July 27, 2022

Zena and I have been continuing to do our morning walks despite the excessive heat warnings.  We try to get out by at least 10 am (Melissa’s scheduled daily zoom call) to avoid the warnings which are typically from noon to 8 pm.  I check the temperature on my weather app and if the feels like is over 100F (33.7C) we try to shorten our time out.  We have found a runoff drain that is located about three-fourths of the way along the walk and this allows Zena a quick recuperative drink.  I have noticed that by the time we are through I am sweating profusely, and Zena tends to take a nap after I give her (and me) a cool drink of water.  When I came home from work yesterday, I felt exhausted and the two of us took a nap together.  After our walk today I began to wonder about the prolonged effects of heat (btw, I do not have heat exhaustion or stoke and quickly recover).

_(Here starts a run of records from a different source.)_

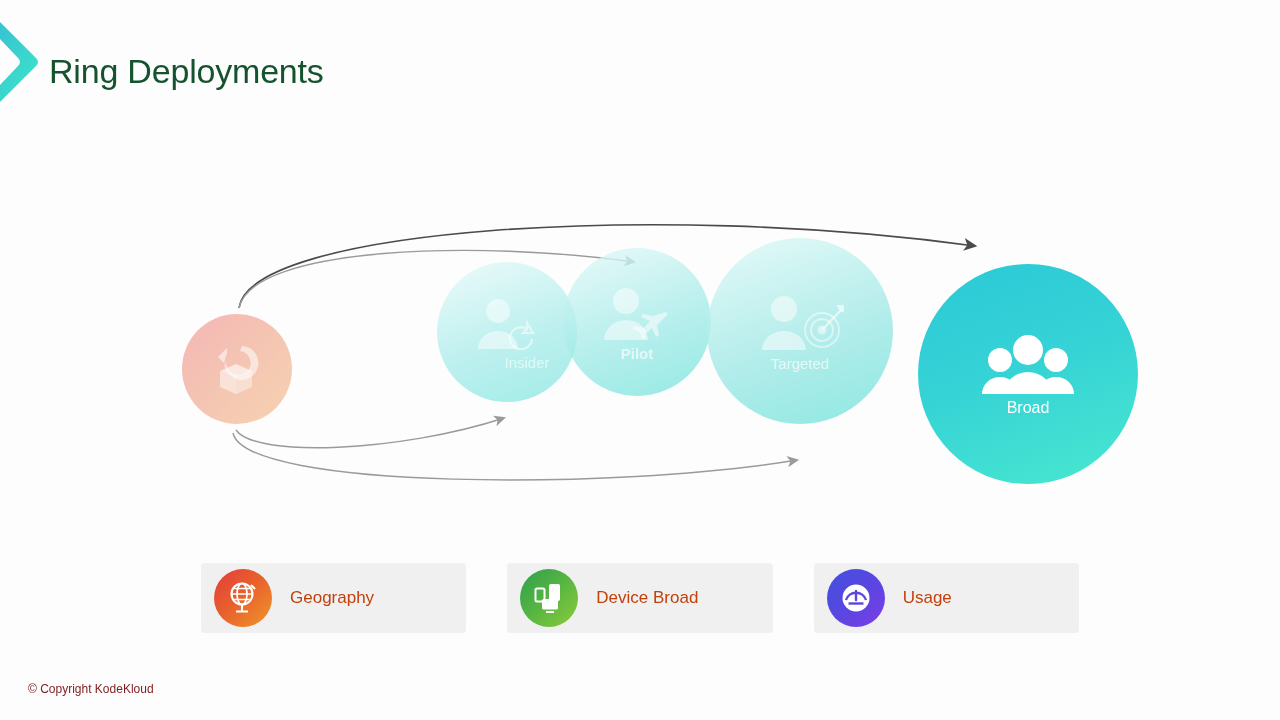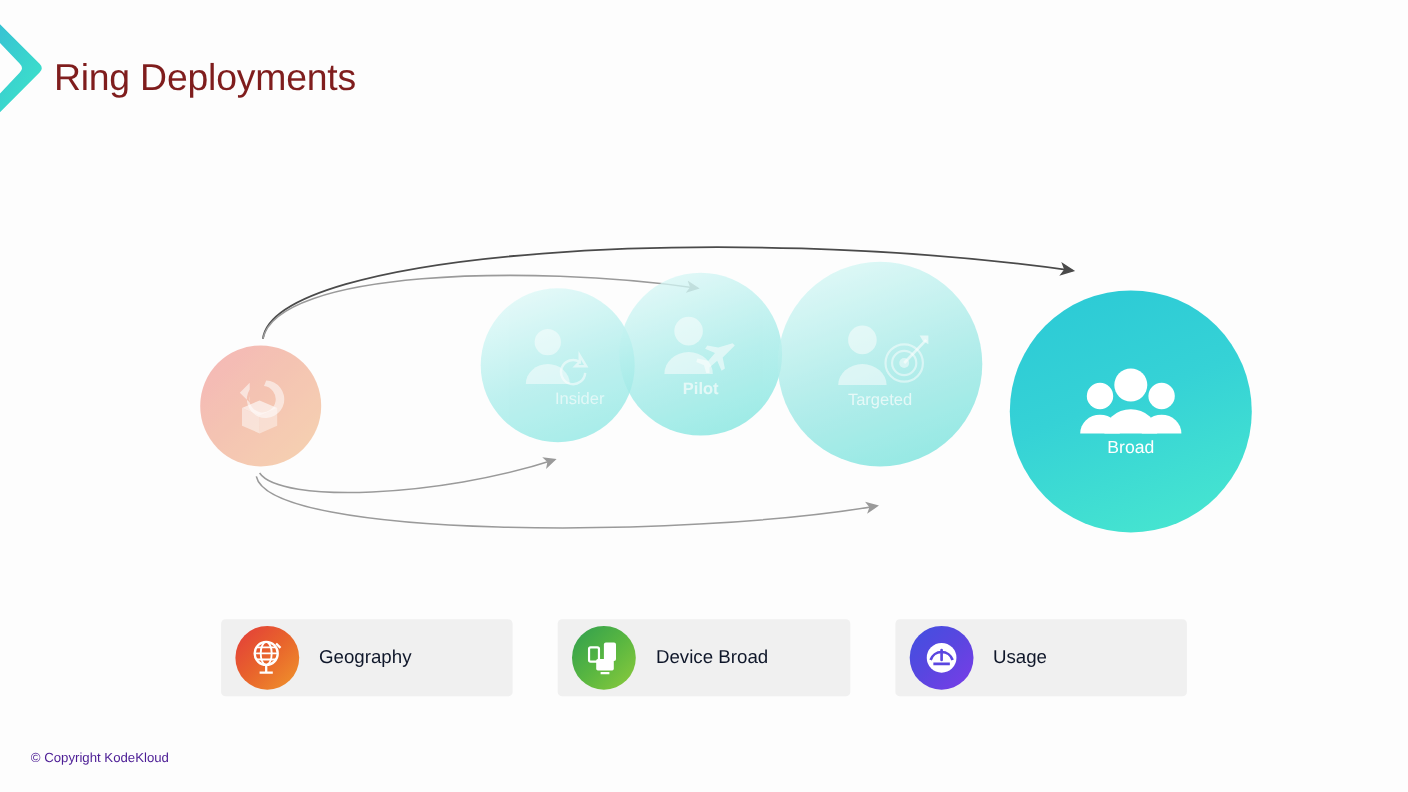"Ring Deployments" #page-title { color: #7f1d1d -> #14532d }
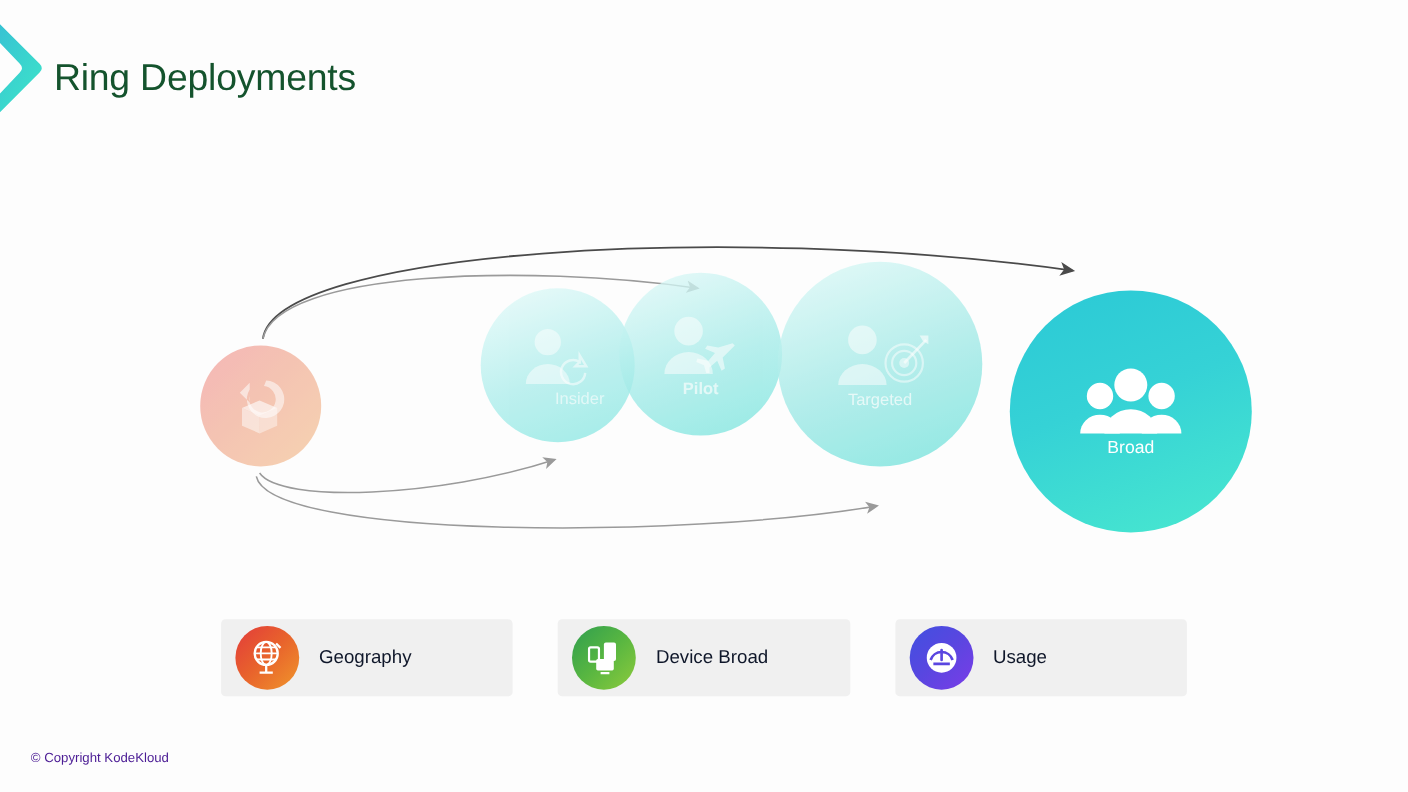"Geography" .card-label { color: #0f172a -> #c2410c }
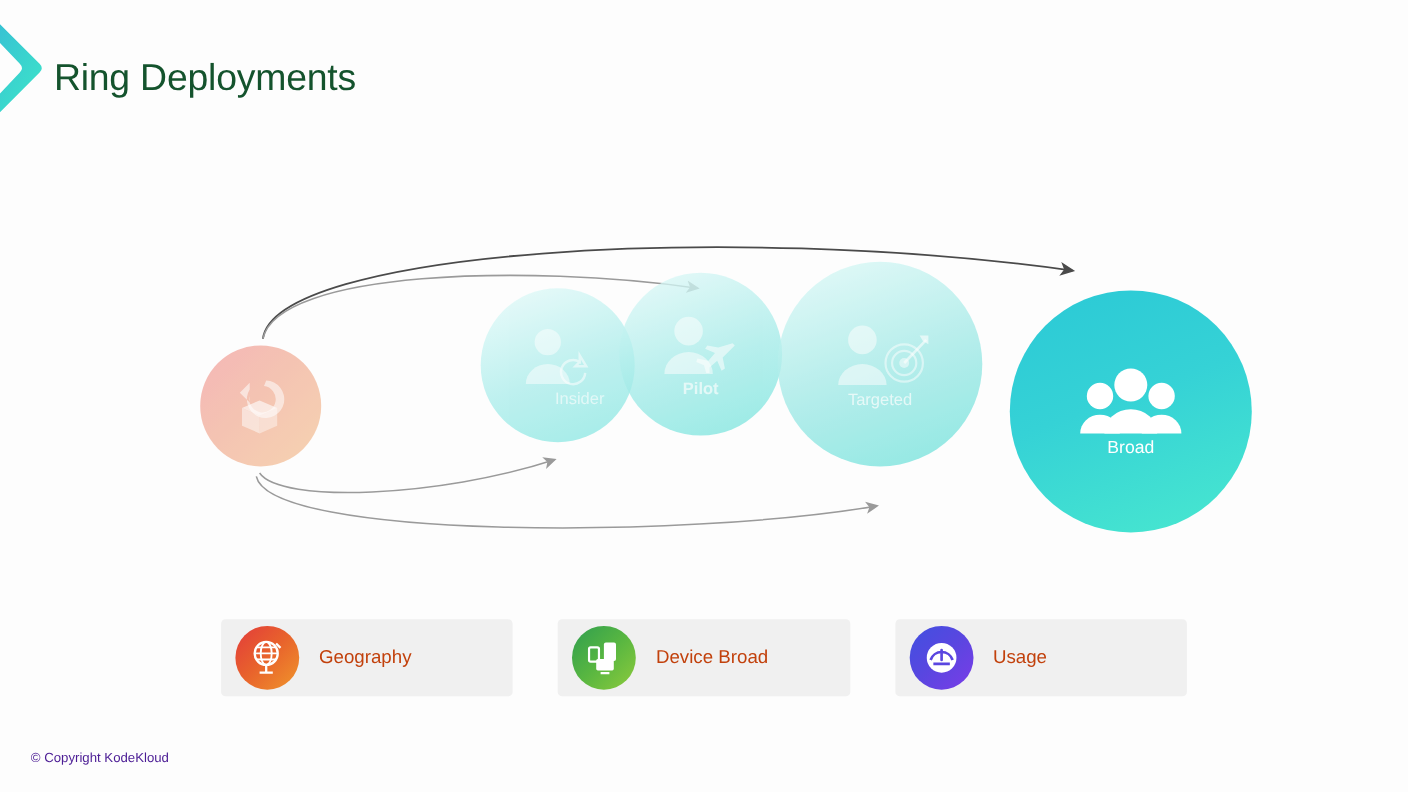"© Copyright KodeKloud" #footer-copyright { color: #4c1d95 -> #7f1d1d }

When I looked online, the Mayo Clinic defined heat exhaustion as a condition whose symptoms may include heavy sweating and rapid pulse stemming from your body overheating.  It is one of three heat-related syndromes, with heat cramps being the mildest and heatstroke being the most severe.  Heat exhaustion is caused by exposure to high temperatures, particularly when combined with high humidity (feels like), and strenuous physical activity.  Without prompt treatment, heat exhaustion can lead to the more life-threatening condition of heatstroke.  Heat exhaustion may develop suddenly or over time, especially with prolonged periods of exercise.  Symptoms include heavy sweating, faintness or dizziness, fatigue, weak or rapid pulse, low blood pressure on standing, cramps, nausea, and headaches.  The Mayo recommends if you have any of these symptoms to stop all activity and rest, move to a cooler place, and drink cool water or sports drink.  There was no mention of taking two aspirin and calling in the morning.

If fluids and rest do not resolve the symptoms, you will want to see a doctor.  With quick and effective treatment, most recover with little or no problems from heat stroke.  If heat exhaustion is treated promptly, the individual will usually be fully recovered within 24-48 hours.  As summer athletic camps continue and August practice days approach it is good to remember that heat illness during practice or competition is a leading cause of death and disability among US high school athletes.  An estimated 7.5 million students participate in high school sports annually.  A CDC study in the mid to late 2000’s reported high school athletes experience more than 9,000 heat-related injuries every year.   Football players are 10 times more likely to experience a heat-related injury, compared to other high school athletes.  Football players are also at a much higher risk of heat stress, accounting for about five percent of all heat-related visits to the emergency room between 2005 and 2009.  Since 1995 an average of three football players a year have died of heat stroke, and most of them were high schoolers. 

Thoughts:  Research shows that when signs of heat exhaustion or heat stroke appear, there is a 100% survival rate when someone with a 104-degree core body temperature is immersed in cold water within 5 to 10 minutes of diagnosis.  That is why it is important to keep an ice bath on hand when practicing in excessive heat.  Whether playing games or working outside, excessive heat poses a real threat.  Coaches need to be aware that athletes are not being lazy.  Employers need to allow workers the option to take frequent breaks and provide plenty of fluids.  Heat illness is preventable, if you have the luxury of being able to stay out of or not work in the excessive heat.  Act for all.  Change is coming and it starts with you.